• [What to do] Repeat the listing that follows, character for character, minus the pictures.

※

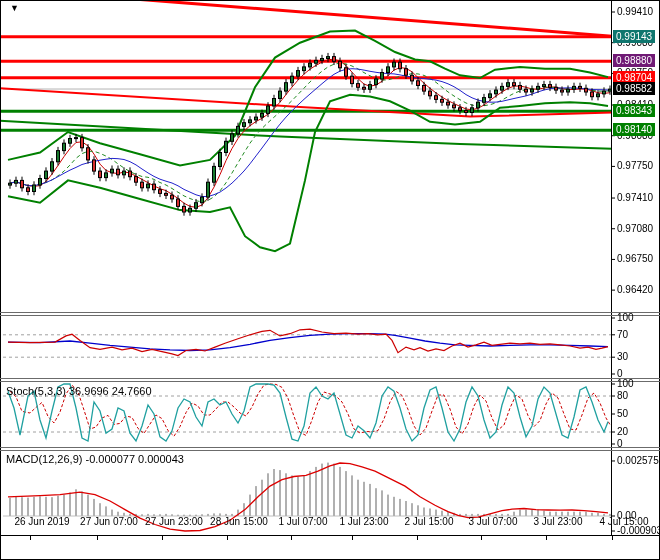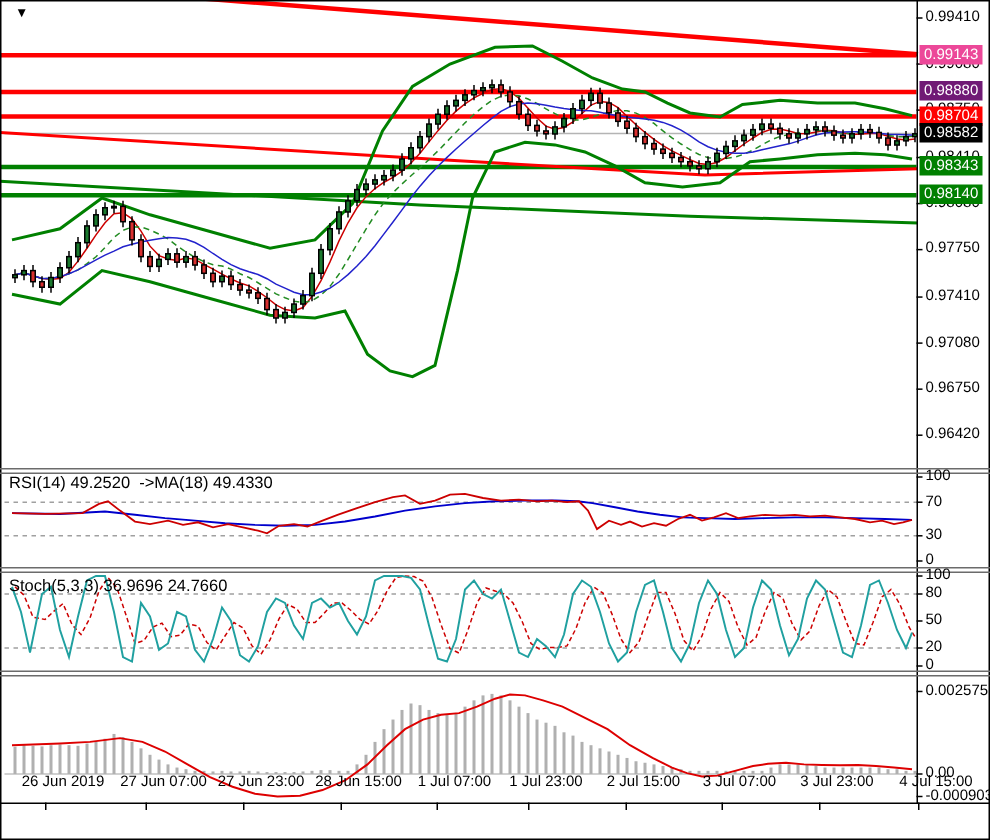--- a/index.html
+++ b/index.html
@@ -396,22 +396,22 @@
         <line x1="227.5" y1="535" x2="227.5" y2="540" stroke="#000"></line>
         <line x1="291.5" y1="535" x2="291.5" y2="540" stroke="#000"></line>
         <line x1="352.5" y1="535" x2="352.5" y2="540" stroke="#000"></line>
         <line x1="417.5" y1="535" x2="417.5" y2="540" stroke="#000"></line>
         <line x1="481.5" y1="535" x2="481.5" y2="540" stroke="#000"></line>
         <line x1="546.5" y1="535" x2="546.5" y2="540" stroke="#000"></line>
         <line x1="612.5" y1="535" x2="612.5" y2="540" stroke="#000"></line>
       </g>
     </svg>
   <span id="symbol-dropdown">▼</span>
-  <div class="lbl" style="left:6px;top:316px;">RSI(14) 49.2520  -&gt;MA(18) 49.4330</div>
   <div class="lbl" style="left:6px;top:385px;">Stoch(5,3,3) 36.9696 24.7660</div>
+  <div class="lbl" style="left:6px;top:453px;">MACD(12,26,9) -0.000077 0.000043</div>
   <div id="price-axis">
       <div class="tick-label" style="top: 6px; left: 4px;">0.99410</div>
       <div class="tick-label" style="top: 36.6966px; left: 4px;">0.99080</div>
       <div class="tick-label" style="top: 67.3932px; left: 4px;">0.98750</div>
       <div class="tick-label" style="top: 99.02px; left: 4px;">0.98410</div>
       <div class="tick-label" style="top: 129.717px; left: 4px;">0.98080</div>
       <div class="tick-label" style="top: 160.413px; left: 4px;">0.97750</div>
       <div class="tick-label" style="top: 192.04px; left: 4px;">0.97410</div>
       <div class="tick-label" style="top: 222.737px; left: 4px;">0.97080</div>
       <div class="tick-label" style="top: 253.433px; left: 4px;">0.96750</div>
@@ -421,21 +421,21 @@
       <div class="tick-label" style="top: 351.2px; left: 4px;">30</div>
       <div class="tick-label" style="top: 368px; left: 4px;">0</div>
       <div class="tick-label" style="top: 378px; left: 4px;">100</div>
       <div class="tick-label" style="top: 390px; left: 4px;">80</div>
       <div class="tick-label" style="top: 408px; left: 4px;">50</div>
       <div class="tick-label" style="top: 426px; left: 4px;">20</div>
       <div class="tick-label" style="top: 438px; left: 4px;">0</div>
       <div class="tick-label" style="top: 454.977px; left: 4px;">0.002575</div>
       <div class="tick-label" style="top: 510px; left: 4px;">0.00</div>
       <div class="tick-label" style="top: 525px; left: 4px;">-0.000903</div>
-      <div class="badge" style="top: 29.8363px; background: #ec4899; left: 0px;">0.99143</div>
+      <div class="badge" style="top: 29.8363px; background: #0f766e; left: 0px;">0.99143</div>
       <div class="badge" style="top: 54.3006px; background: #701a75; left: 0px;">0.98880</div>
       <div class="badge" style="top: 70.6721px; background: rgb(255, 0, 0); left: 0px;">0.98704</div>
       <div class="badge" style="top: 82.0206px; background: rgb(0, 0, 0); left: 0px;">0.98582</div>
       <div class="badge" style="top: 104.252px; background: rgb(0, 128, 0); left: 0px;">0.98343</div>
       <div class="badge" style="top: 123.135px; background: rgb(0, 128, 0); left: 0px; text-align: center;">0.98140</div>
     </div>
   <div id="time-axis">
       <div class="time-label" style="left: 30px; top: 4px;">26 Jun 2019</div>
       <div class="time-label" style="left: 97px; top: 4px;">27 Jun 07:00</div>
       <div class="time-label" style="left: 162px; top: 4px;">27 Jun 23:00</div>

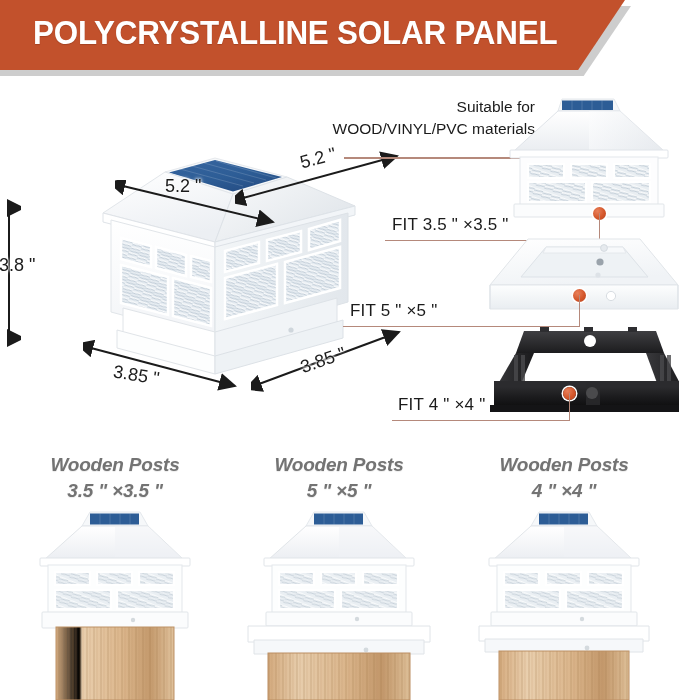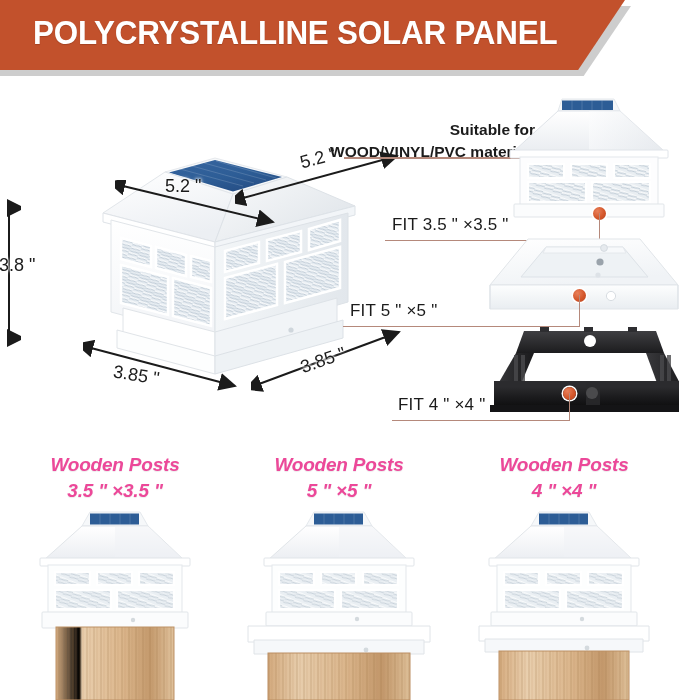--- a/index.html
+++ b/index.html
@@ -106,21 +106,21 @@
   .postcol { position: absolute; top: 452px; width: 226px; }
   .post-title {
     position: absolute;
     left: 0;
     top: 0;
     width: 226px;
     text-align: center;
     font-size: 19px;
     font-weight: bold;
     font-style: italic;
-    color: #ec4899;
+    color: #737373;
     line-height: 26px;
     font-family: "Liberation Sans Narrow", "Liberation Sans", sans-serif;
     letter-spacing: -.2px;
     text-shadow: 0 1px 1px rgba(0,0,0,.08);
   }
 </style>
 </head>
 <body>
 
 <div id="header-banner">
@@ -270,21 +270,21 @@
         <path d="M0 0 L0 9 L9 4.5 Z" fill="#1b1b1b"></path>
       </marker>
     </defs>
     <line x1="8" y1="62" x2="148" y2="10" stroke="#1b1b1b" stroke-width="2" marker-start="url(#aL4)" marker-end="url(#aR4)"></line>
   </svg>
   <div class="dimlabel" style="left:245px; top:200px; transform:rotate(-19deg);">3.85 "</div>
 </div>
 
 <div id="compat-group" style="position:absolute; left:330px; top:95px; width:349px; height:340px;">
 
-  <div class="suitable" style="left:0px; top:24px; width:205px;font-weight:bold;">
+  <div class="suitable" style="left:0px; top:1px; width:205px;">
     <span>Suitable for</span><br>
     <span>WOOD/VINYL/PVC materials</span>
   </div>
   <div class="calloutline" style="left:14px; top:62px; width:208px; height:1.6px;"></div>
 
   <svg style="position:absolute; left:162px; top:0px;" width="190" height="125">
     <defs>
       <linearGradient id="r2a" x1="0" y1="0" x2="0" y2="1">
         <stop offset="0%" stop-color="#ffffff"></stop>
           <stop offset="100%" stop-color="#eaedf1"></stop>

※

• [Task result]
--- a/index.html
+++ b/index.html
@@ -396,22 +396,22 @@
         <line x1="227.5" y1="535" x2="227.5" y2="540" stroke="#000"></line>
         <line x1="291.5" y1="535" x2="291.5" y2="540" stroke="#000"></line>
         <line x1="352.5" y1="535" x2="352.5" y2="540" stroke="#000"></line>
         <line x1="417.5" y1="535" x2="417.5" y2="540" stroke="#000"></line>
         <line x1="481.5" y1="535" x2="481.5" y2="540" stroke="#000"></line>
         <line x1="546.5" y1="535" x2="546.5" y2="540" stroke="#000"></line>
         <line x1="612.5" y1="535" x2="612.5" y2="540" stroke="#000"></line>
       </g>
     </svg>
   <span id="symbol-dropdown">▼</span>
-  <div class="lbl" style="left:6px;top:316px;">RSI(14) 49.2520  -&gt;MA(18) 49.4330</div>
   <div class="lbl" style="left:6px;top:385px;">Stoch(5,3,3) 36.9696 24.7660</div>
+  <div class="lbl" style="left:6px;top:453px;">MACD(12,26,9) -0.000077 0.000043</div>
   <div id="price-axis">
       <div class="tick-label" style="top: 6px; left: 4px;">0.99410</div>
       <div class="tick-label" style="top: 36.6966px; left: 4px;">0.99080</div>
       <div class="tick-label" style="top: 67.3932px; left: 4px;">0.98750</div>
       <div class="tick-label" style="top: 99.02px; left: 4px;">0.98410</div>
       <div class="tick-label" style="top: 129.717px; left: 4px;">0.98080</div>
       <div class="tick-label" style="top: 160.413px; left: 4px;">0.97750</div>
       <div class="tick-label" style="top: 192.04px; left: 4px;">0.97410</div>
       <div class="tick-label" style="top: 222.737px; left: 4px;">0.97080</div>
       <div class="tick-label" style="top: 253.433px; left: 4px;">0.96750</div>
@@ -421,21 +421,21 @@
       <div class="tick-label" style="top: 351.2px; left: 4px;">30</div>
       <div class="tick-label" style="top: 368px; left: 4px;">0</div>
       <div class="tick-label" style="top: 378px; left: 4px;">100</div>
       <div class="tick-label" style="top: 390px; left: 4px;">80</div>
       <div class="tick-label" style="top: 408px; left: 4px;">50</div>
       <div class="tick-label" style="top: 426px; left: 4px;">20</div>
       <div class="tick-label" style="top: 438px; left: 4px;">0</div>
       <div class="tick-label" style="top: 454.977px; left: 4px;">0.002575</div>
       <div class="tick-label" style="top: 510px; left: 4px;">0.00</div>
       <div class="tick-label" style="top: 525px; left: 4px;">-0.000903</div>
-      <div class="badge" style="top: 29.8363px; background: #ec4899; left: 0px;">0.99143</div>
+      <div class="badge" style="top: 29.8363px; background: #0f766e; left: 0px;">0.99143</div>
       <div class="badge" style="top: 54.3006px; background: #701a75; left: 0px;">0.98880</div>
       <div class="badge" style="top: 70.6721px; background: rgb(255, 0, 0); left: 0px;">0.98704</div>
       <div class="badge" style="top: 82.0206px; background: rgb(0, 0, 0); left: 0px;">0.98582</div>
       <div class="badge" style="top: 104.252px; background: rgb(0, 128, 0); left: 0px;">0.98343</div>
       <div class="badge" style="top: 123.135px; background: rgb(0, 128, 0); left: 0px; text-align: center;">0.98140</div>
     </div>
   <div id="time-axis">
       <div class="time-label" style="left: 30px; top: 4px;">26 Jun 2019</div>
       <div class="time-label" style="left: 97px; top: 4px;">27 Jun 07:00</div>
       <div class="time-label" style="left: 162px; top: 4px;">27 Jun 23:00</div>

--- a/index.html
+++ b/index.html
@@ -106,21 +106,21 @@
   .postcol { position: absolute; top: 452px; width: 226px; }
   .post-title {
     position: absolute;
     left: 0;
     top: 0;
     width: 226px;
     text-align: center;
     font-size: 19px;
     font-weight: bold;
     font-style: italic;
-    color: #ec4899;
+    color: #737373;
     line-height: 26px;
     font-family: "Liberation Sans Narrow", "Liberation Sans", sans-serif;
     letter-spacing: -.2px;
     text-shadow: 0 1px 1px rgba(0,0,0,.08);
   }
 </style>
 </head>
 <body>
 
 <div id="header-banner">
@@ -270,21 +270,21 @@
         <path d="M0 0 L0 9 L9 4.5 Z" fill="#1b1b1b"></path>
       </marker>
     </defs>
     <line x1="8" y1="62" x2="148" y2="10" stroke="#1b1b1b" stroke-width="2" marker-start="url(#aL4)" marker-end="url(#aR4)"></line>
   </svg>
   <div class="dimlabel" style="left:245px; top:200px; transform:rotate(-19deg);">3.85 "</div>
 </div>
 
 <div id="compat-group" style="position:absolute; left:330px; top:95px; width:349px; height:340px;">
 
-  <div class="suitable" style="left:0px; top:24px; width:205px;font-weight:bold;">
+  <div class="suitable" style="left:0px; top:1px; width:205px;">
     <span>Suitable for</span><br>
     <span>WOOD/VINYL/PVC materials</span>
   </div>
   <div class="calloutline" style="left:14px; top:62px; width:208px; height:1.6px;"></div>
 
   <svg style="position:absolute; left:162px; top:0px;" width="190" height="125">
     <defs>
       <linearGradient id="r2a" x1="0" y1="0" x2="0" y2="1">
         <stop offset="0%" stop-color="#ffffff"></stop>
           <stop offset="100%" stop-color="#eaedf1"></stop>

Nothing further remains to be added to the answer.